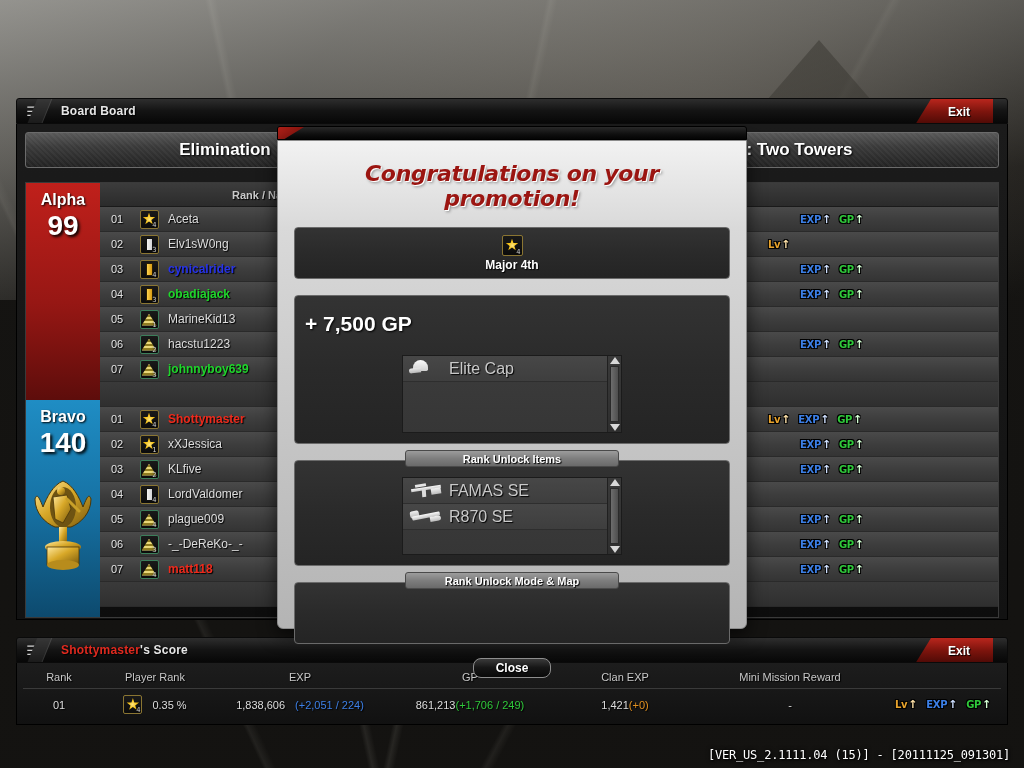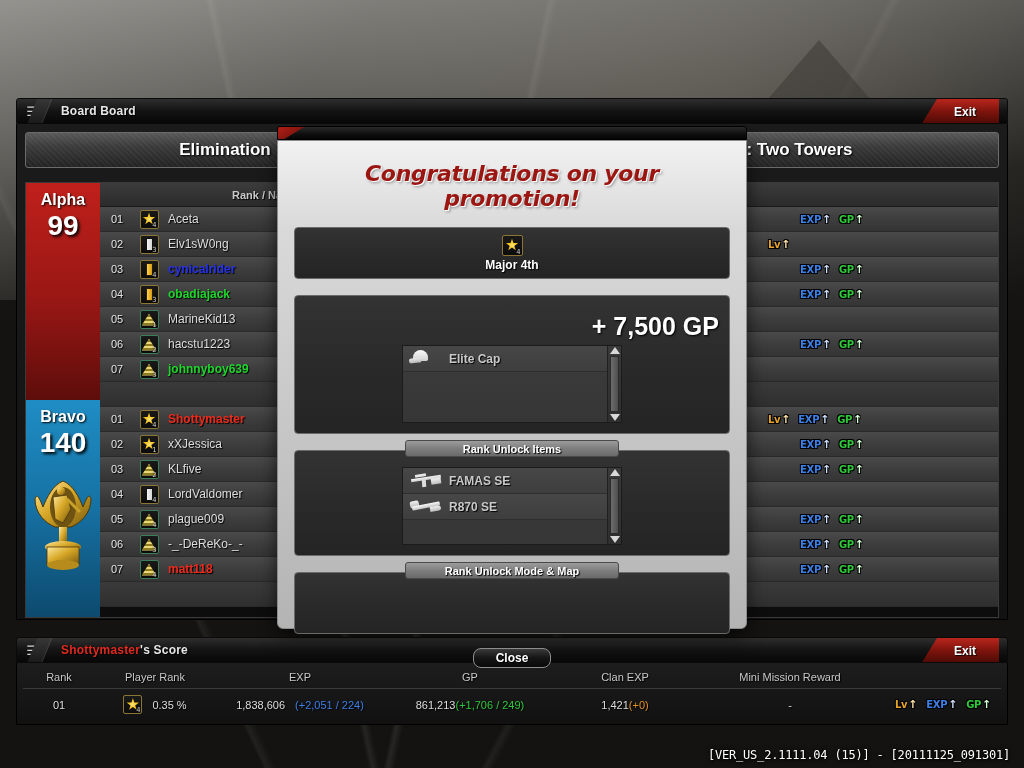"Exit" .exit-btn { right: 8px -> 14px }
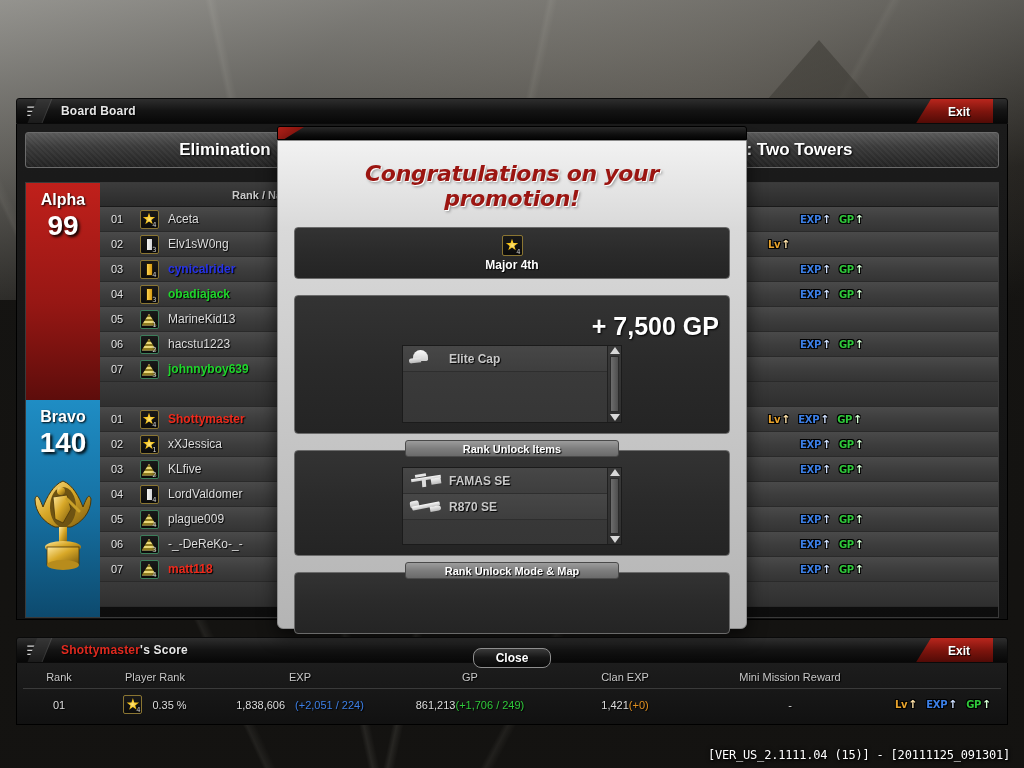"+ 7,500 GP" .gp-amount { font-size: 25px -> 21px; margin-bottom: 4px -> 19px; text-align: right -> left }
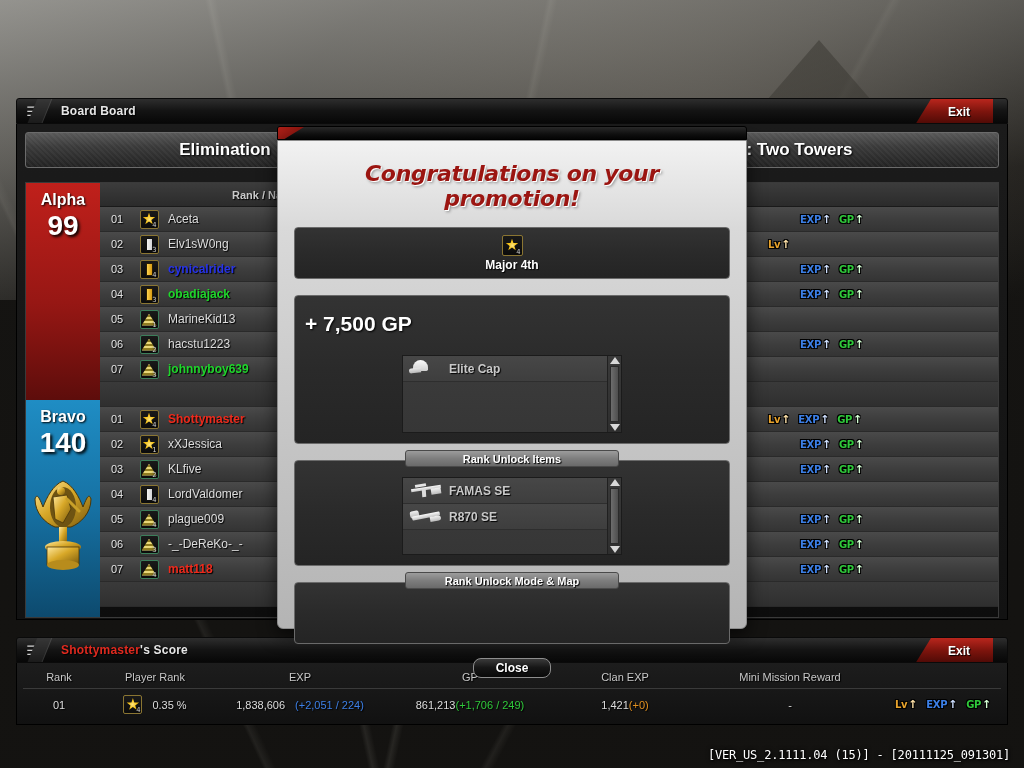"Elite Cap" .list-row .txt { font-size: 12px -> 16px; font-weight: bold -> none }
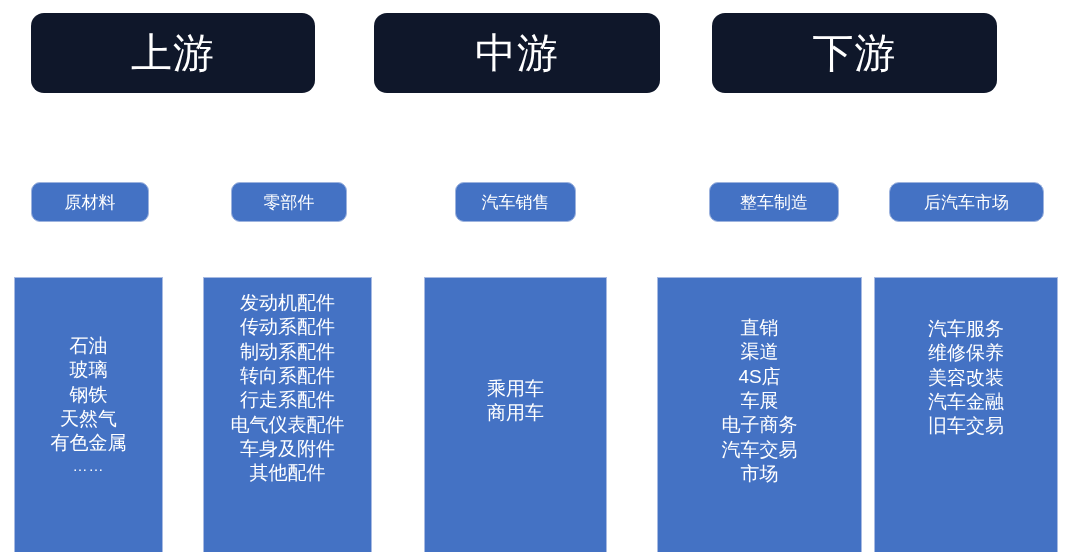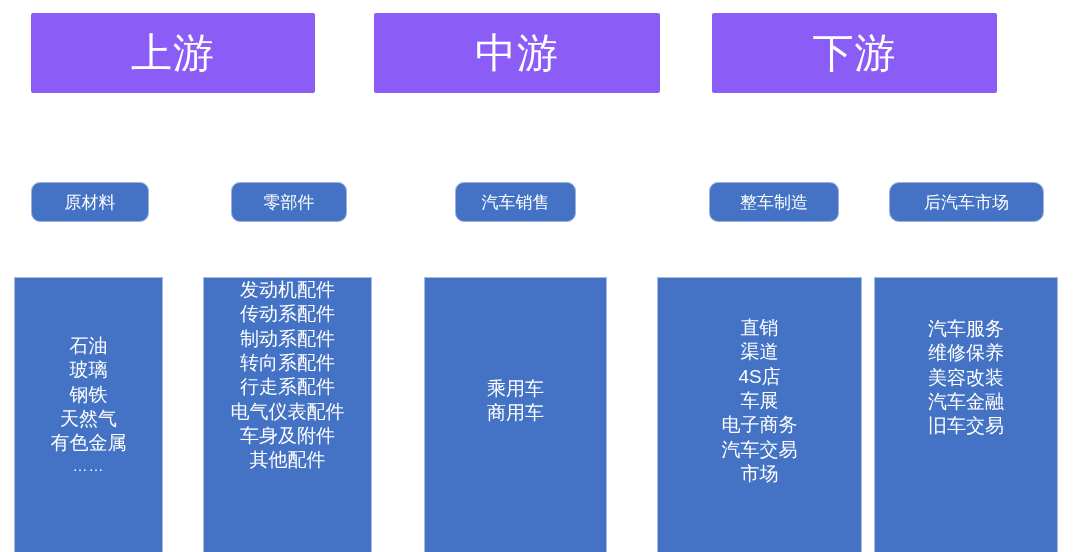"上游" .tier-box { background: #8b5cf6 -> #0f172a; border-radius: 2px -> 13px }
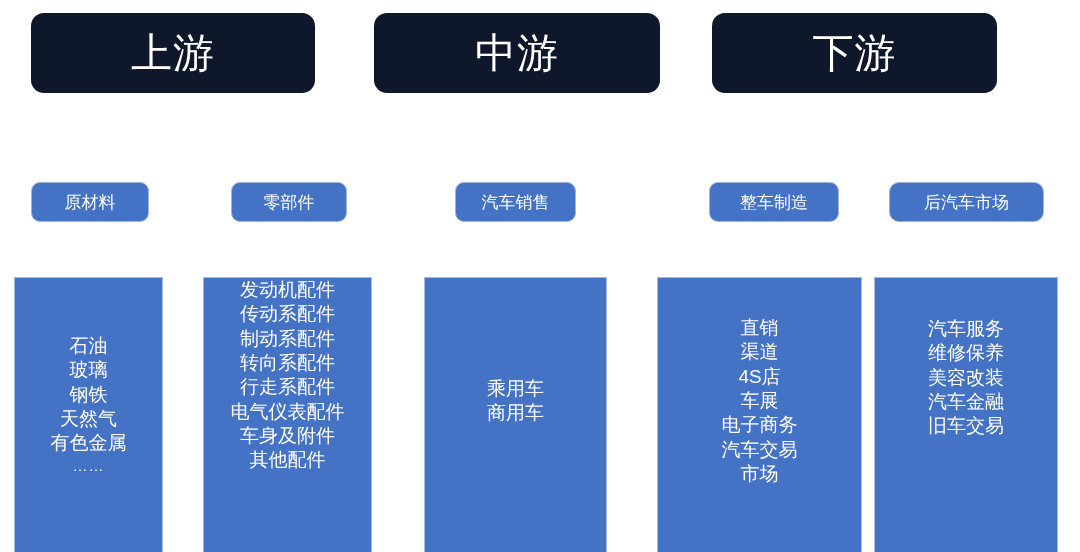"发动机配件" #panel-1 { padding-top: 0 -> 13px }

Problem
Write the records out in full, word for word; leave every picture behind.

Reply
"Exit" .exit-btn { right: 8px -> 14px }
"+ 7,500 GP" .gp-amount { font-size: 25px -> 21px; margin-bottom: 4px -> 19px; text-align: right -> left }
"Elite Cap" .list-row .txt { font-size: 12px -> 16px; font-weight: bold -> none }
"上游" .tier-box { background: #8b5cf6 -> #0f172a; border-radius: 2px -> 13px }
"发动机配件" #panel-1 { padding-top: 0 -> 13px }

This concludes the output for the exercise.